+++ Provided data

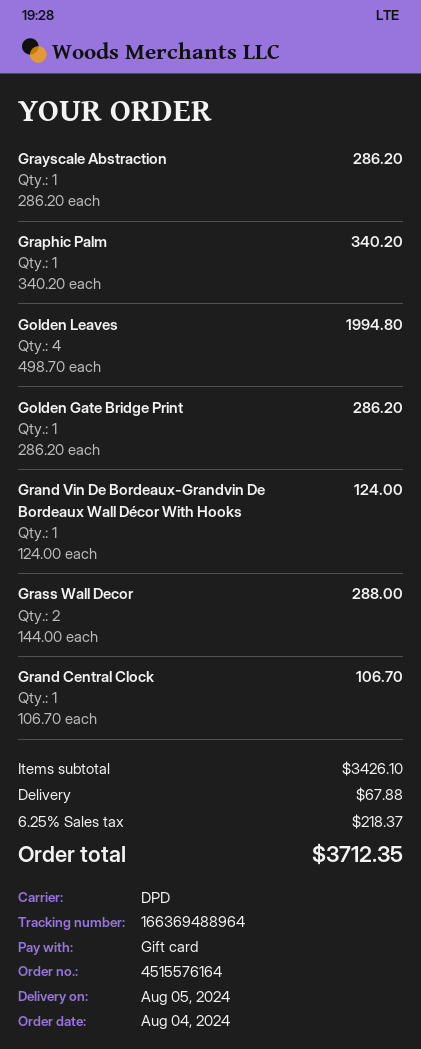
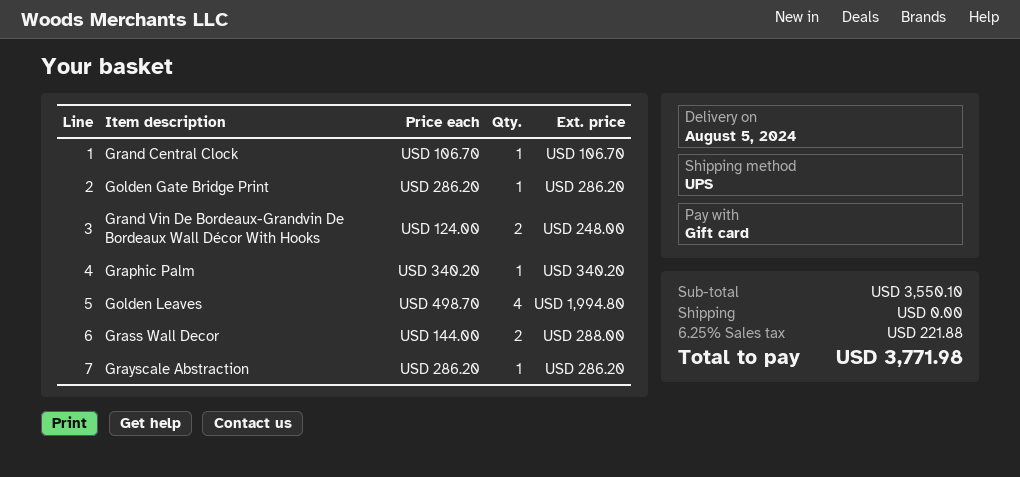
shipping method: DPD -> UPS
Grand Vin De Bordeaux-Grandvin De Bordeaux Wall Décor With Hooks: 1 x 124.00 = 124.00 -> 2 x 124.00 = 248.00
subtotal: 3426.10 -> 3550.10
shipping: 67.88 -> 0.00
tax: 6.25% = 218.37 -> 6.25% = 221.88
total: 3712.35 -> 3771.98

++++++

— Exercise description —
Type the listing out again word for word, passing over each picture.

— Response —
shipping method: DPD -> UPS
Grand Vin De Bordeaux-Grandvin De Bordeaux Wall Décor With Hooks: 1 x 124.00 = 124.00 -> 2 x 124.00 = 248.00
subtotal: 3426.10 -> 3550.10
shipping: 67.88 -> 0.00
tax: 6.25% = 218.37 -> 6.25% = 221.88
total: 3712.35 -> 3771.98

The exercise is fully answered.